A little buzz went through Mallory at his look, and she gave herself a mental shake. She might be giving the appearance of flirting, but she was supposed to be working a customer. It definitely didn’t do to get caught up in it. “And here I thought I’d heard about every line out there.”
“I didn’t intend it as a line.” His teeth gleamed, and something of the pirate came out in him then. “Did you want it to be?”
For the first time in years, she found herself at a loss for words. To buy time, she picked up her tray. “Let me go get you that beer,” she said, and turned for the bar.
It was something worth thinking about, that he’d thrown her off her stride. It wasn’t just the good looks—she’d had plenty of handsome men come on to her. There was something about him, some command of his surroundings that made him far more compelling than the usual pretty face. To allow her system time to settle, she stopped for a few more orders on her way in.
When she returned with his beer, he still sat loose and relaxed, observing his surroundings with an almost purposeful air.

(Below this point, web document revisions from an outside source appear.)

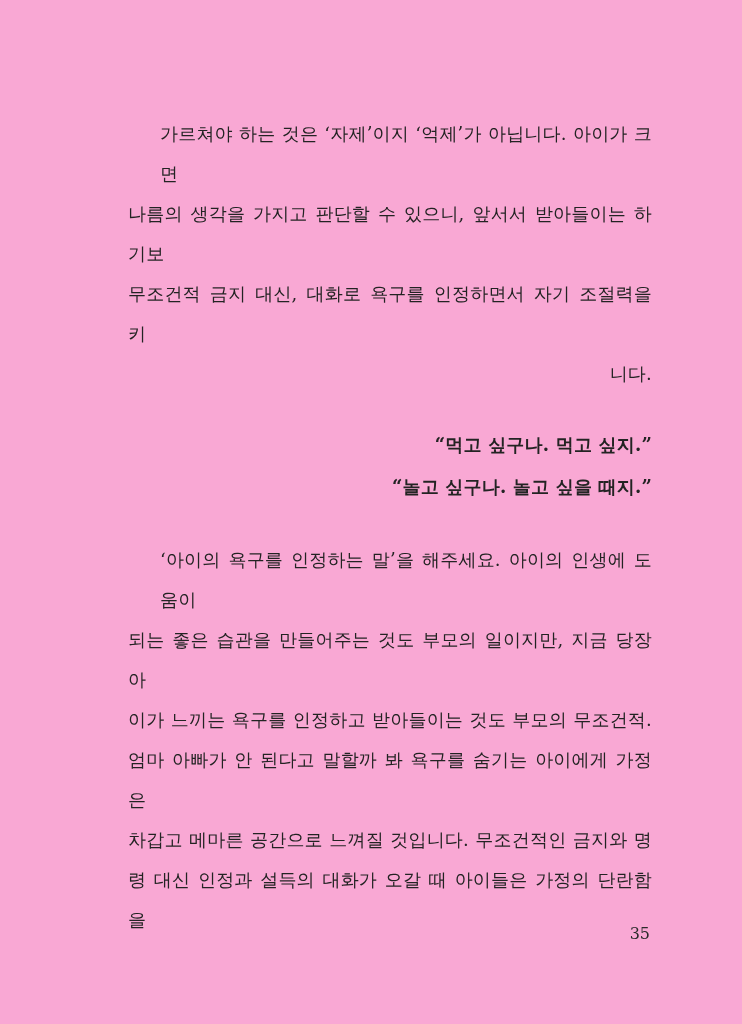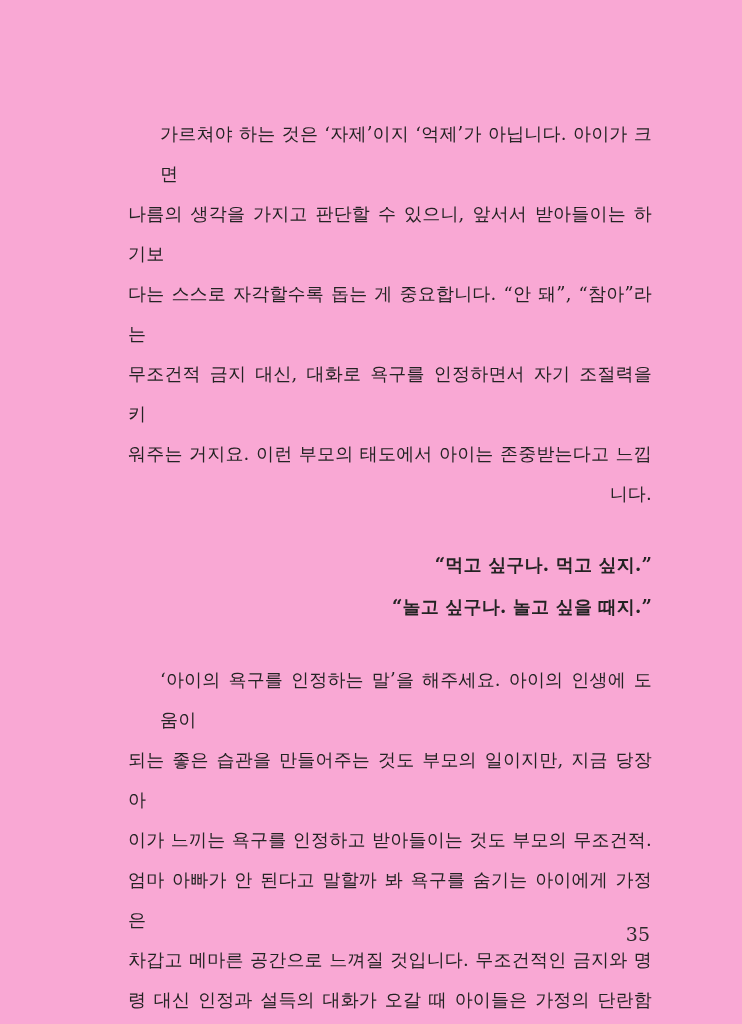--- a/index.html
+++ b/index.html
@@ -73,7 +73,6 @@
     <div class="para para-1">
       <div class="line j indent">가르쳐야 하는 것은 ‘자제’이지 ‘억제’가 아닙니다. 아이가 크면</div>
       <div class="line j">나름의 생각을 가지고 판단할 수 있으니, 앞서서 받아들이는 하기보</div>
-      <div class="line j">다는 스스로 자각할수록 돕는 게 중요합니다. “안 돼”, “참아”라는</div>
       <div class="line j">무조건적 금지 대신, 대화로 욕구를 인정하면서 자기 조절력을 키</div>
       <div class="line j">워주는 거지요. 이런 부모의 태도에서 아이는 존중받는다고 느낍</div>
       <div class="line">니다.</div>

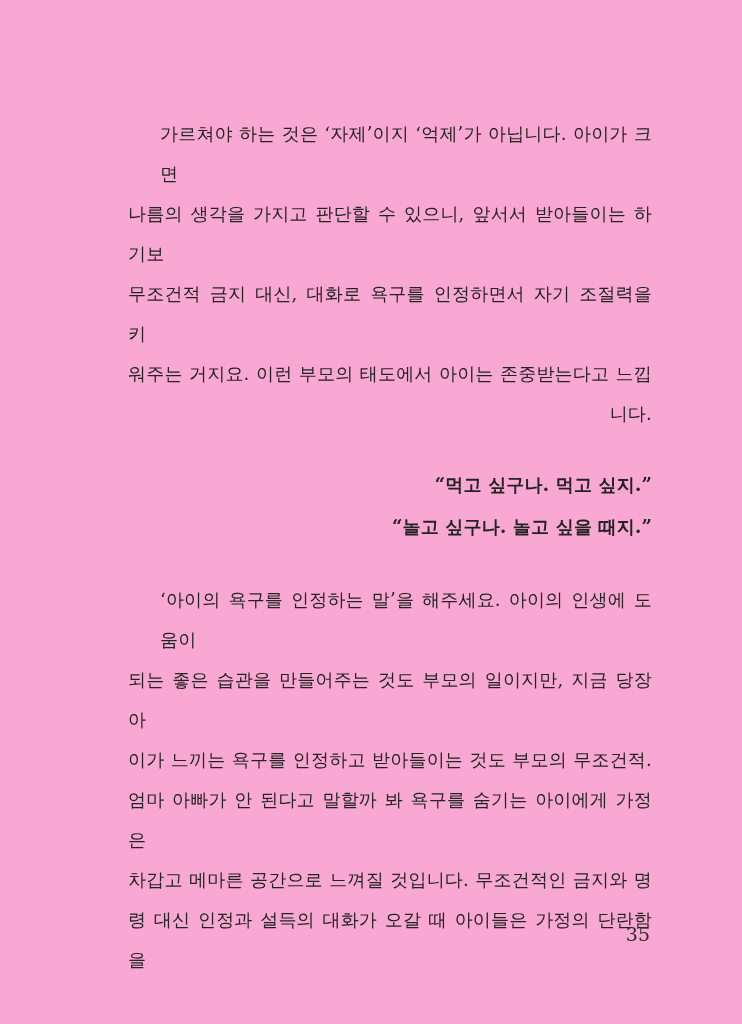--- a/index.html
+++ b/index.html
@@ -74,7 +74,6 @@
       <div class="line j indent">가르쳐야 하는 것은 ‘자제’이지 ‘억제’가 아닙니다. 아이가 크면</div>
       <div class="line j">나름의 생각을 가지고 판단할 수 있으니, 앞서서 받아들이는 하기보</div>
       <div class="line j">무조건적 금지 대신, 대화로 욕구를 인정하면서 자기 조절력을 키</div>
-      <div class="line j">워주는 거지요. 이런 부모의 태도에서 아이는 존중받는다고 느낍</div>
       <div class="line">니다.</div>
     </div>
 

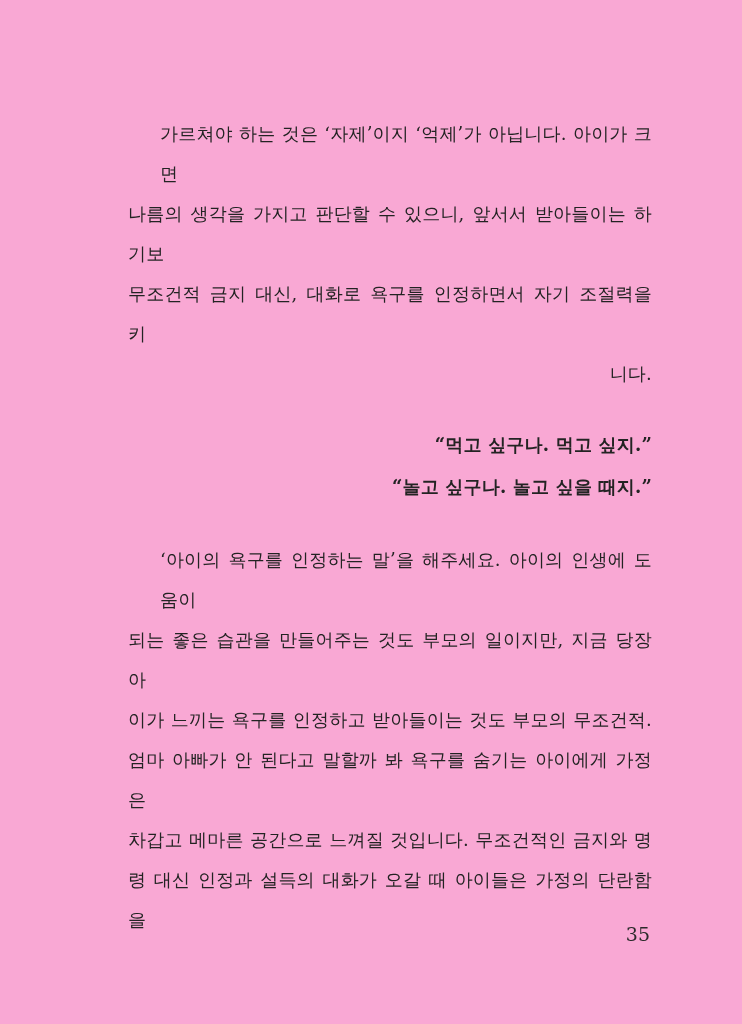--- a/index.html
+++ b/index.html
@@ -56,7 +56,7 @@
     position: absolute;
     top: 920px;
     right: 92px;
-    font-size: 19px;
+    font-size: 16px;
     line-height: 28px;
     color: #2a2a2a;
     font-weight: 400;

“Miss me?” she asked teasingly.
“Every second was an eternity,” he said dryly.
Mallory laughed. “I’ll bet.”
“Hear any good lines on the way back?”
Her pulse jumped. She set a napkin down on the little shelf and placed the beer on top. “I’m at work, sugar. We don’t date customers.” On the other hand, she was beginning to wonder if it wasn’t time to reevaluate that policy. She stared at his mouth wondering how it tasted.